The hippodrome  () was an ancient Greek stadium for horse racing and chariot racing. The name is derived from the Greek words hippos (ἵππος; "horse") and dromos (δρόμος; "course"). The term is used in the modern French language and some others, with the meaning of "horse racecourse". Hence, some present-day horse-racing tracks also include the word "hippodrome" in their names, such as the Hippodrome de Vincennes and the Central Moscow Hippodrome. In the English-speaking world the term is occasionally used for theatres.

Overview
The Roman version, the circus was similar to the Greek hippodrome. (The hippodrome was not a Roman amphitheatre, which was used for spectator sports, executions, and displays, or a Greek or Roman semicircular amphitheater used for theatrical performances.)

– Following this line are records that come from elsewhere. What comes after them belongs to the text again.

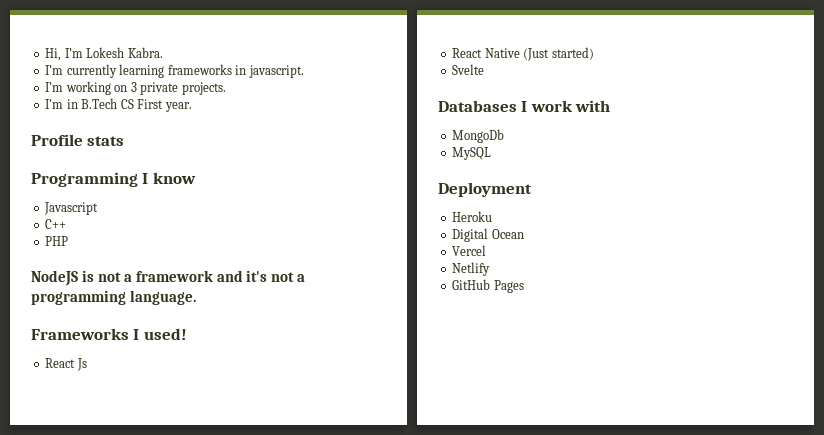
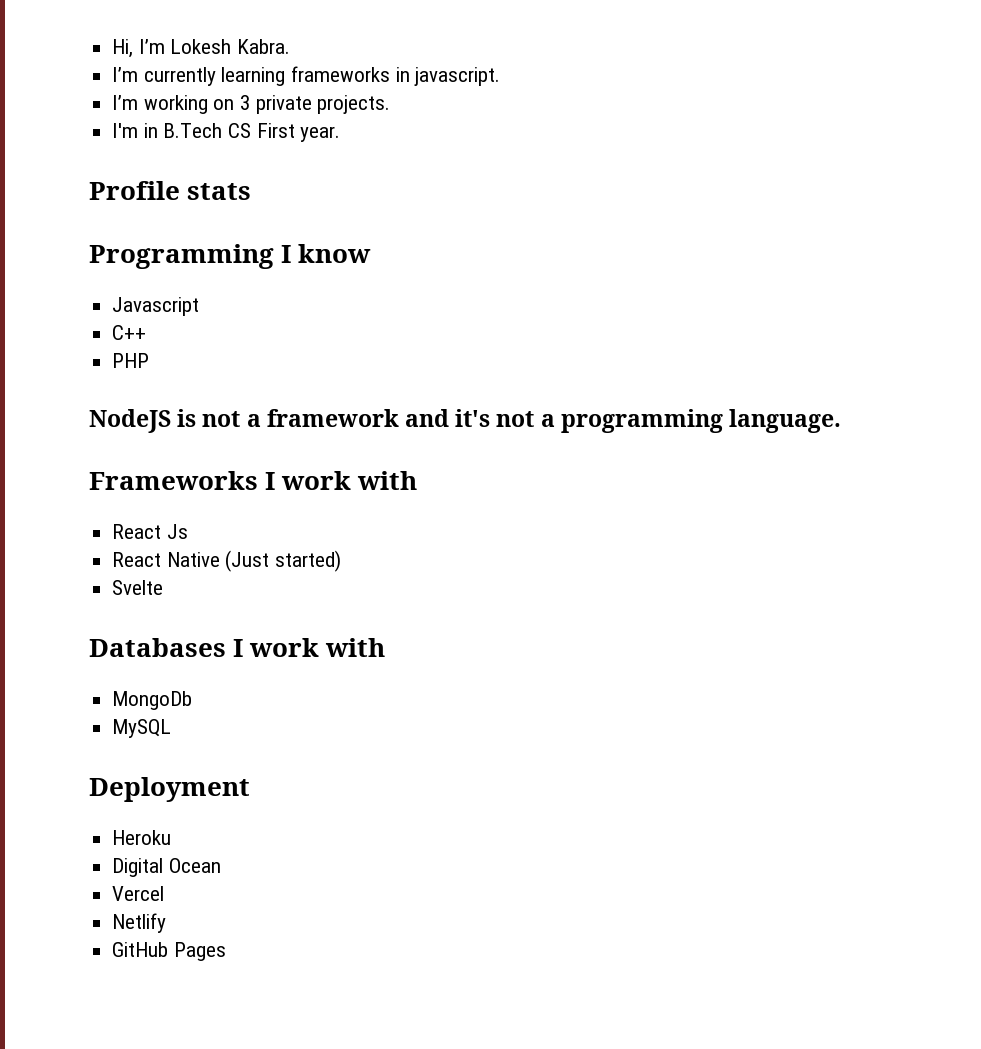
[143,328,187,340] used! -> [281,471,418,490] work with

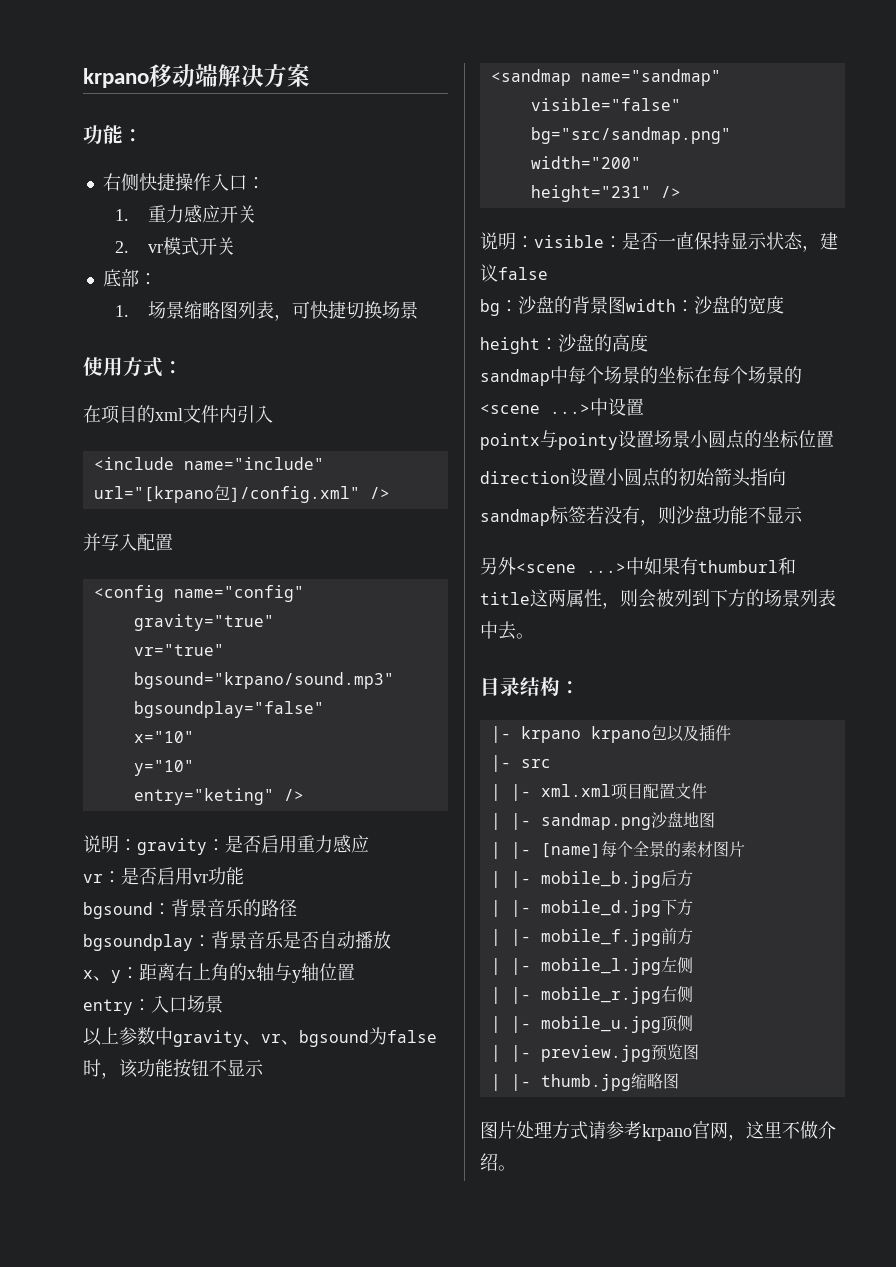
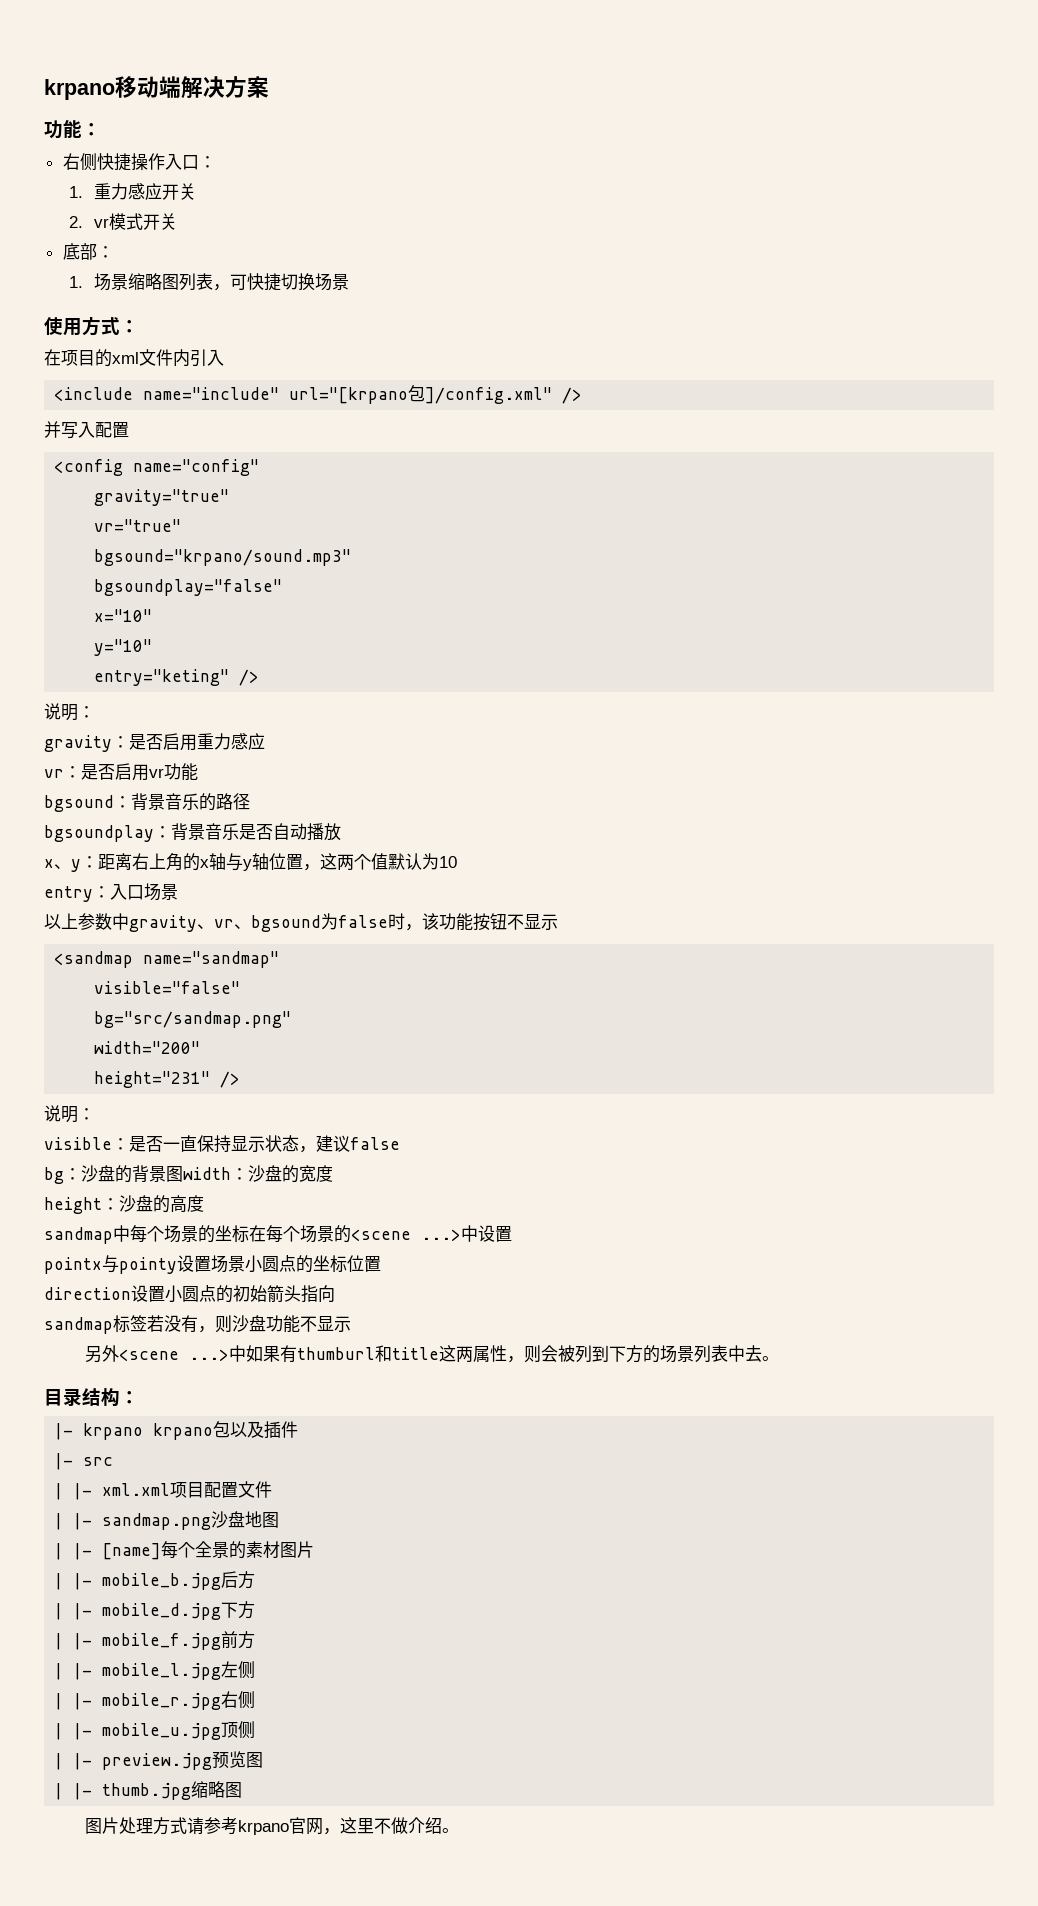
(137, 845) none -> (95, 712) //
(355, 972) none -> [303,853,457,871] ，这两个值默认为10
(534, 242) none -> (95, 1114) //

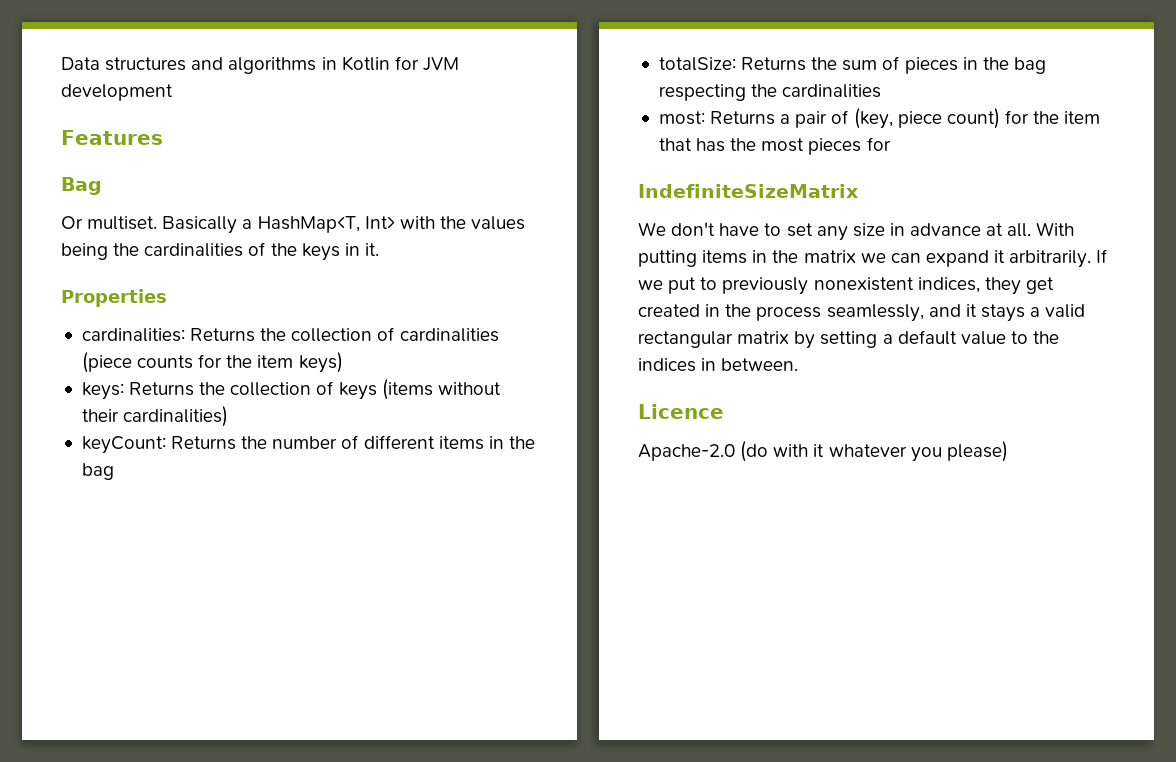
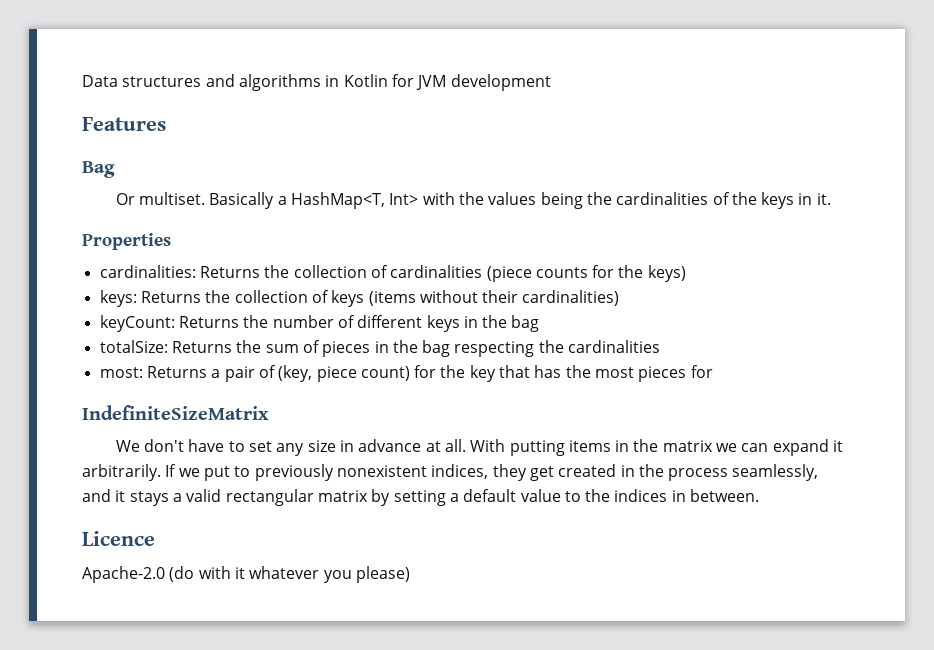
[257,355,294,368] item -> (644, 271) none
[438,436,484,450] items -> [426,315,460,332] keys
[1064,111,1101,124] item -> [469,365,496,382] key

The Greek hippodrome was usually set out on the slope of a hill, and the ground taken from one side served to form the embankment on the other side. One end of the hippodrome was semicircular, and the other end square with an extensive portico, in front of which, at a lower level, were the stalls for the horses and chariots. At both ends of the hippodrome were posts (Greek termata) that the chariots turned around. This was the most dangerous part of the track, and the Greeks put an altar to Taraxippus (disturber of horses) there to show the spot where many chariots wrecked.

Οne large ancient hippodrome was the Hippodrome of Constantinople, built between AD 203 and 330.

in the English-speaking world Hippodrome is occasionally used in the names of theatres, after the Hippodrome which opened in London in 1900 "combining circus, hippodrome, and stage performances".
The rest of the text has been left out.